0

I want to calculate betas and intercept regressing returns on index factor for every date in the dataset, grouping by company, and using the interval [-50,-10] prior to that date. I would also like to save the intercept and the beta in two new columns in the data frame.

   Company      Return       date indexfactor
1:    TSLA          NA 2020-01-02           1
2:    TSLA  0.02963319 2020-01-03           2
3:    TSLA  0.01925467 2020-01-06           3
4:    TSLA  0.03880052 2020-01-07           1
5:    TSLA  0.04920485 2020-01-08           2
6:    TSLA -0.02194501 2020-01-09           3

eg. the intercept and beta for TSLA on 01.01.2021, I would like to regress the returns on the index factor in the interval -50 and -10 observations back in time and store as the beta and intercept for 01.01.2021.

I have tried this code:

stocks[,as.list(coef(lm(Returns ~ indexfactor))), by=Company] but it does not take into account the relevant interval for calculations.
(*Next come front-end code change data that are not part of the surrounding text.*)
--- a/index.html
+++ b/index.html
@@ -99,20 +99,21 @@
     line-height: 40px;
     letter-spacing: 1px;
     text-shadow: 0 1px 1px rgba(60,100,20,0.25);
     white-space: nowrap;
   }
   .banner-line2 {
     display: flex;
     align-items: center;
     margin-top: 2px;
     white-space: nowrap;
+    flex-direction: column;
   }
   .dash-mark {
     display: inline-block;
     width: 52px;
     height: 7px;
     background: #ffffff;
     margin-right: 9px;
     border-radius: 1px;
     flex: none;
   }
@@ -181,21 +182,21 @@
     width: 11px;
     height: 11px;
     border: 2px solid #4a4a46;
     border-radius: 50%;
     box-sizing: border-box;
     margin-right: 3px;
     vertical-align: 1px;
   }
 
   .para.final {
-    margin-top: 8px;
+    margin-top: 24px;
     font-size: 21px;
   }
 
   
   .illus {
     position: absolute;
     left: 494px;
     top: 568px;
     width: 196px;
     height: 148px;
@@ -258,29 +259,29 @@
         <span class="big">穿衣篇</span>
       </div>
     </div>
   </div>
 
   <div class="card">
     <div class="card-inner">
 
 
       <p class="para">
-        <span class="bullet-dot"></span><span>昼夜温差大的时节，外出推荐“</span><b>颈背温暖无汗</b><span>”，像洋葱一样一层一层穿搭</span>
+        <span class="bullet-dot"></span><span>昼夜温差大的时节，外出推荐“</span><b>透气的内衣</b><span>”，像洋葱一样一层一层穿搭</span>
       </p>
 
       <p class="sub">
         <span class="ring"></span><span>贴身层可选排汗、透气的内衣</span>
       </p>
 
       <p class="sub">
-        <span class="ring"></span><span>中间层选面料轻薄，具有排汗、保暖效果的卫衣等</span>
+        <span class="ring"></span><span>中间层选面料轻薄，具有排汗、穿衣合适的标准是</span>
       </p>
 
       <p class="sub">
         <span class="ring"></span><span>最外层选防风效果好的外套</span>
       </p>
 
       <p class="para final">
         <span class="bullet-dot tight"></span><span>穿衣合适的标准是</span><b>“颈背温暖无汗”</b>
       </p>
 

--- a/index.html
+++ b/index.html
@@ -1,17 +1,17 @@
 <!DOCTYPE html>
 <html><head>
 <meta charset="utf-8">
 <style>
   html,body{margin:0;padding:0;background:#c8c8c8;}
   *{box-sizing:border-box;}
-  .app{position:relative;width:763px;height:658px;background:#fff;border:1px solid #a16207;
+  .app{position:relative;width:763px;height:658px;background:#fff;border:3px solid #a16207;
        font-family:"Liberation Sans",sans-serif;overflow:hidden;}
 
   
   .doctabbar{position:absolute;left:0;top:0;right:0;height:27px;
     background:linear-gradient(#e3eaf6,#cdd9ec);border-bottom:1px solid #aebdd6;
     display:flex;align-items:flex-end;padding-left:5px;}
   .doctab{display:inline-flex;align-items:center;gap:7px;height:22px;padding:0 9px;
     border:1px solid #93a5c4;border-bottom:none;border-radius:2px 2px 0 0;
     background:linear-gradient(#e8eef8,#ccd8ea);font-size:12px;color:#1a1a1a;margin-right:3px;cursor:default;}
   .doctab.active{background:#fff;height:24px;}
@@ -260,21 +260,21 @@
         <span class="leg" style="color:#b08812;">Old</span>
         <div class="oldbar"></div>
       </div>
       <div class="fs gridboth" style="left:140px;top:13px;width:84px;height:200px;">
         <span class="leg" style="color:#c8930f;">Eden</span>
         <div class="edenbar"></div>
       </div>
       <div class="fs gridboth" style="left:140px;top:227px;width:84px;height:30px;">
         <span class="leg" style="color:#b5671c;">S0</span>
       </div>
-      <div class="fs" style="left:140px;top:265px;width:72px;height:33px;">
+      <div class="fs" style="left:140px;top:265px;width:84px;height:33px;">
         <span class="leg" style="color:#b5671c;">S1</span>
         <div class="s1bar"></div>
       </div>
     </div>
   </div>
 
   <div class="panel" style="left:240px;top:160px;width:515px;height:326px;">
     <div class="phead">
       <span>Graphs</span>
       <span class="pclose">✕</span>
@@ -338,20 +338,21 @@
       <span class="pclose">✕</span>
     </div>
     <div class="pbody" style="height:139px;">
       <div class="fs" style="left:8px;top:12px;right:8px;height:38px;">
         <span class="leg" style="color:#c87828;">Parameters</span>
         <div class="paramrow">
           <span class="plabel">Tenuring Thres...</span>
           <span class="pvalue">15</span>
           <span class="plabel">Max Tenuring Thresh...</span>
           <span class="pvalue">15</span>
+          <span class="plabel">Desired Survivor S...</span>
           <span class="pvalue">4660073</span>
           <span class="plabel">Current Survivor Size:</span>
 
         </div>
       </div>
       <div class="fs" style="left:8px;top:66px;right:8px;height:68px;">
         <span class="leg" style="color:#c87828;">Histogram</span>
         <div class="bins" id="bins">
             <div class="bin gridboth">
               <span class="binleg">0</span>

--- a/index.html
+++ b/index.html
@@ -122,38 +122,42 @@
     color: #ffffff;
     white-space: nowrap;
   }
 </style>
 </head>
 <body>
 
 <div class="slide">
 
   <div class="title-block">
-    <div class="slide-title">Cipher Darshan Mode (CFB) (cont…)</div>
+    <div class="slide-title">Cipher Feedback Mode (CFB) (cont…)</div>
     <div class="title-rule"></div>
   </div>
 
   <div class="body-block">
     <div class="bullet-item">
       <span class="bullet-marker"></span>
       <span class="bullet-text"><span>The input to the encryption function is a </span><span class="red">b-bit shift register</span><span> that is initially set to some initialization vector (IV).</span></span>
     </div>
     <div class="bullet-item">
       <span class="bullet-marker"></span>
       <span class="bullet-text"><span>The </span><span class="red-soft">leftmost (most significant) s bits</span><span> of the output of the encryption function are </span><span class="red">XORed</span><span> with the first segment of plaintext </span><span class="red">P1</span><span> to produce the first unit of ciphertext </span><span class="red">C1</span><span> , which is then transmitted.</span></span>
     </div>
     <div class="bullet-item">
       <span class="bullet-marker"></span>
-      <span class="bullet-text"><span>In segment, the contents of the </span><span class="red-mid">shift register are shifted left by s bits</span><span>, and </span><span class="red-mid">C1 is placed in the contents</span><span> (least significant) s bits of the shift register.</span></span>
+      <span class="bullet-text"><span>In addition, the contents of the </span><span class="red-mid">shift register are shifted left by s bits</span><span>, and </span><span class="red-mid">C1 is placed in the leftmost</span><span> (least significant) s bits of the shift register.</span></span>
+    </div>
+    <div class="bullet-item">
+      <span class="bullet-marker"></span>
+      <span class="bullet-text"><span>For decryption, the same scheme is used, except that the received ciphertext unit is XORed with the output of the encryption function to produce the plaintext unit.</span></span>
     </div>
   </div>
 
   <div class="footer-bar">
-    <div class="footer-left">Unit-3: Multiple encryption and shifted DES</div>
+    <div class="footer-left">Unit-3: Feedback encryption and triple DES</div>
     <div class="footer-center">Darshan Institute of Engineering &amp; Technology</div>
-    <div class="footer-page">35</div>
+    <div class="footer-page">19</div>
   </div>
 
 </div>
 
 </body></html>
I would be very greatful if someone could help me!

require(quantmod)
require(zoo)
require(data.table)

# STOCK DATA.FRAME
TSLA <- as.data.frame(getSymbols.yahoo("TSLA", from="2020-01-01", verbose=F, auto.assign=F))
AAPL <- as.data.frame(getSymbols.yahoo("AAPL", from="2020-01-01", verbose=F, auto.assign=F))
MSFT <- as.data.frame(getSymbols.yahoo("MSFT", from="2020-01-01", verbose=F, auto.assign=F))


TSLA$Company <- c("TSLA")
AAPL$Company <- c("AAPL")
MSFT$Company <- c("MSFT")


TSLA$Return <- Delt(TSLA$TSLA.Adjusted)
AAPL$Return <- Delt(AAPL$AAPL.Adjusted)
MSFT$Return <- Delt(MSFT$MSFT.Adjusted)

colnames(TSLA) <- c("Open", "High", "Low", "Close", "Volume", "Adjusted", "Company","Return")
colnames(AAPL) <- c("Open", "High", "Low", "Close", "Volume", "Adjusted", "Company","Return")
colnames(MSFT) <- c("Open", "High", "Low", "Close", "Volume", "Adjusted", "Company", "Return")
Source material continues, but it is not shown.